Drug induced liver injury also continues to be problematic, and clinicians can benefit from early identification of this injury. Research continues to find biomarkers to indicate drug injury such as microRNAs and serum metabolites presenting as better indicators than ALT. Biomarkers, such as the ones discussed above, can be employed in the future to guide clinicians in making early interventions with CDS alerts.
The risk of an ADE may change when drugs are combined. Non-critically ill children receiving aminoglycosides or other nephrotoxins for more than 3 d in the hospital are at risk for drug induced AKI. AKI can be prevented by using CDS to alert clinicians when patients receive 3 or more nephrotoxins followed by close monitoring of serum creatinine. This CDS application resulted in improved patient outcomes including a 42% decrease in the observance of AKI intensity. Future studies need to test this CDS in critically ill and non-critically ill adults. Constructing alerts based on thoughtful consideration of high-risk drug combinations has the potential to prevent ADEs.
Drug induced physiologic events
As noted, the majority of CDS for ADE prevention includes abnormal laboratory concentrations as the trigger for an alert. Less frequently, hospitals report surveillance of drug-induced physiologic events. In general, we have created better CDS to identify patients undergoing clinical deterioration or at the first signs of sepsis by incorporating blood pressure, heart rate and respiratory rate into alerts[61,62]. Physiologic parameters such as blood pressure are drug induced and can be the next set of preventative ADE alerts we develop to improve patient care.
Predictive analytics and forecasting models
Using a holistic approach to predict the risk of disease may be the best way to prevent unfavorable health outcomes, such as ADEs.

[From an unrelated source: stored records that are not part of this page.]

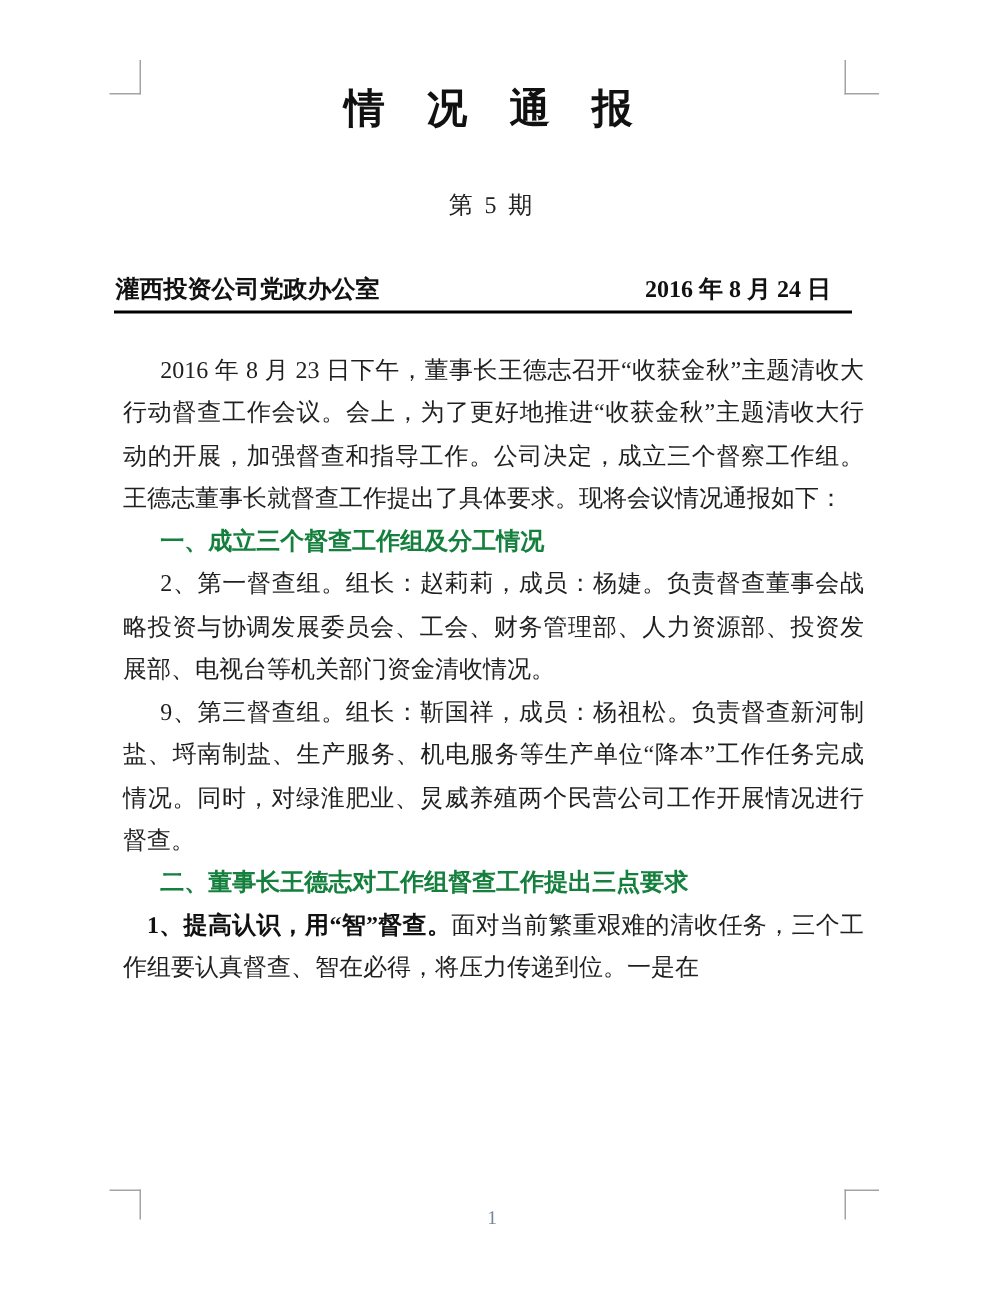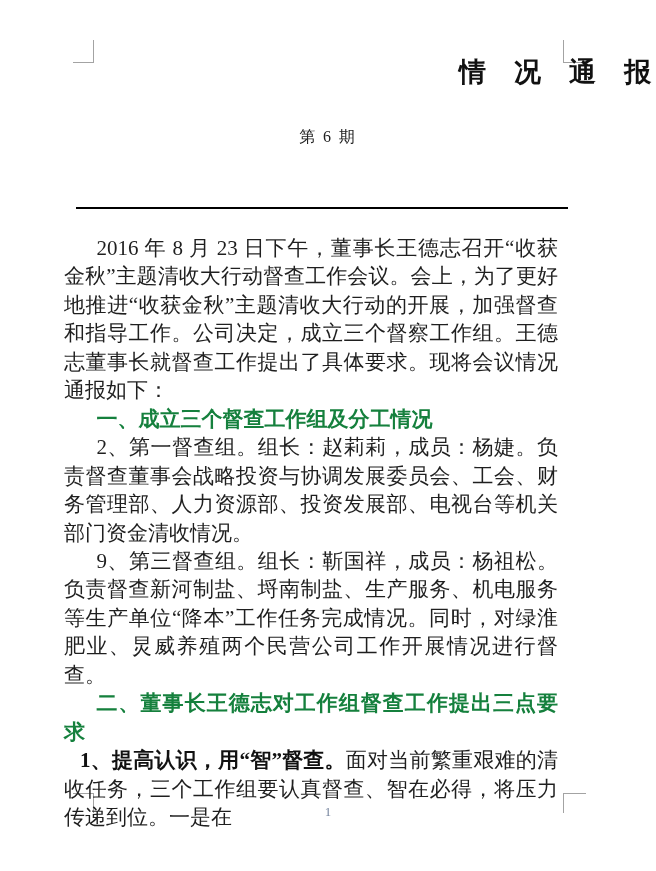--- a/index.html
+++ b/index.html
@@ -31,7 +31,7 @@
   .doc-title {
     position: absolute;
     top: 54px; left: 0; right: 0;
-    text-align: right;
+    text-align: center;
     font-size: 27px;
     font-weight: bold;
     letter-spacing: 0.18em;

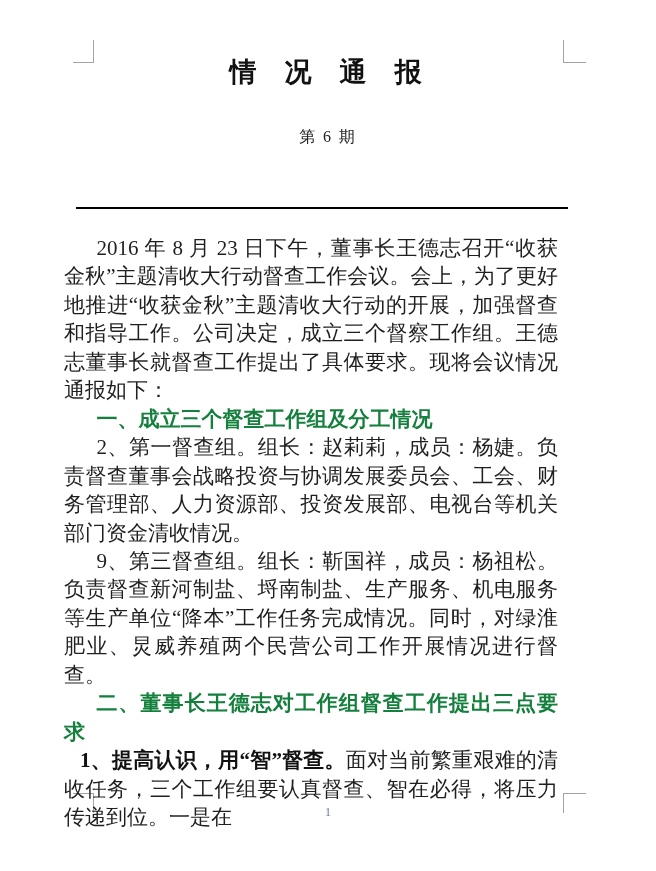--- a/index.html
+++ b/index.html
@@ -104,7 +104,7 @@
 
   <div class="doc-title">情  况  通  报</div>
 
-  <div class="issue-no">第 6 期</div>
+  <div class="issue-no">第 5 期</div>
 
 
   <div class="header-rule"></div>

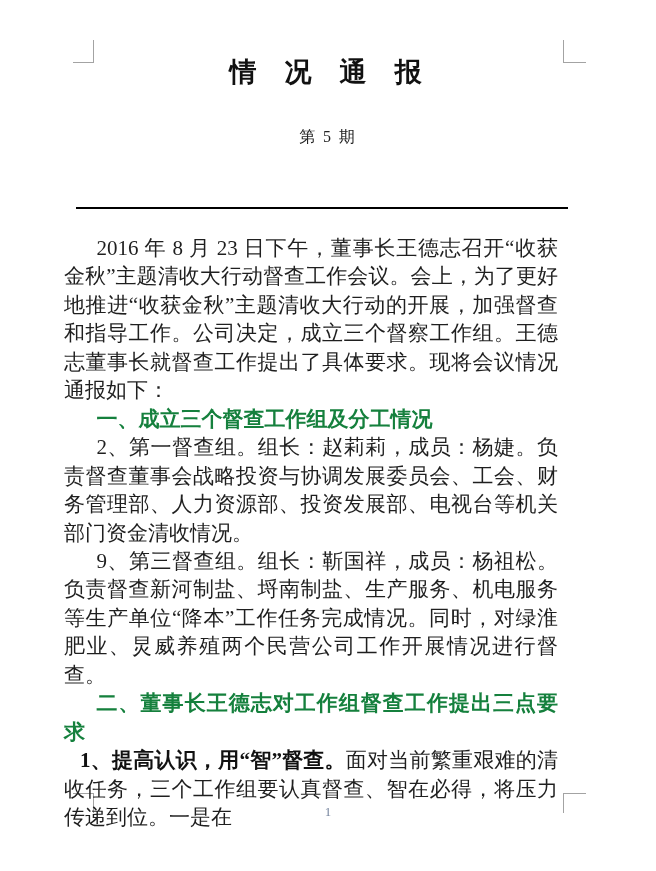--- a/index.html
+++ b/index.html
@@ -106,6 +106,10 @@
 
   <div class="issue-no">第 5 期</div>
 
+  <div class="byline">
+    <span>灌西投资公司党政办公室</span>
+    <span>2016 年 8 月 24 日</span>
+  </div>
 
   <div class="header-rule"></div>
 

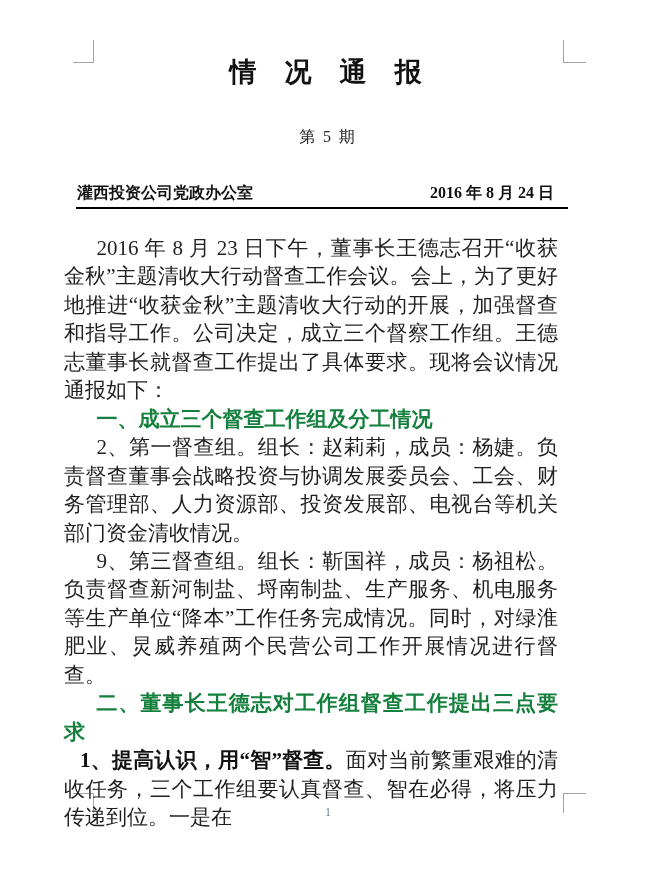--- a/index.html
+++ b/index.html
@@ -67,9 +67,9 @@
 
   .content {
     position: absolute;
-    top: 234px; left: 64px;
+    top: 234px; left: 82px;
     width: 494px;
-    font-size: 21px;
+    font-size: 16px;
     line-height: 28.45px;
     text-align: justify;
     text-justify: inter-ideograph;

In the case of AKI, many predictive models have been developed, though not necessarily in the critical care setting where there is a need[63,64]. Variables included in predictive models are age, gender, race, co-morbidities and acute conditions. Combining known patient risk factors with laboratory data and biomarkers would make an ideal predictive model and aid in preventative ADE alert development. This model also could employ machine learning techniques and incorporate population/region specific data to better predict patient risk and outcomes to accommodate adaptive changes (Table 5).
Table 5 Summary of proposed approaches to developing clinical decision support to prevent adverse drug events.
Identify laboratory values as they are on the incline or decline before they reach a critical value
Use biomarkers that identify patients at risk for organ damage
Generate alerts for drug combinations that place the patient at risk for drug-induced injury
Drug induced physiologic events
Add alerts for possible drug induced alterations in physiologic parameters to clinical decision support
Predictive analytics and forecasting models
Develop models that predict possible drug induced injury based on risk factors and use this information for advanced alerts using machine learning for adaptive response
The concern for harmful outcomes associated ADEs, especially preventable ADEs makes reliable and effective CDS systems a necessary addition for surveillance, especially for critically ill patients. CDS systems can be used to further improve patient outcomes when directed at preventing ADEs and moving beyond detection. CDS designed to generate alerts portending injury allows providers time for intervention. Studies designed to maximize the benefit of preventative alerts and determine the impact on patient outcomes are needed.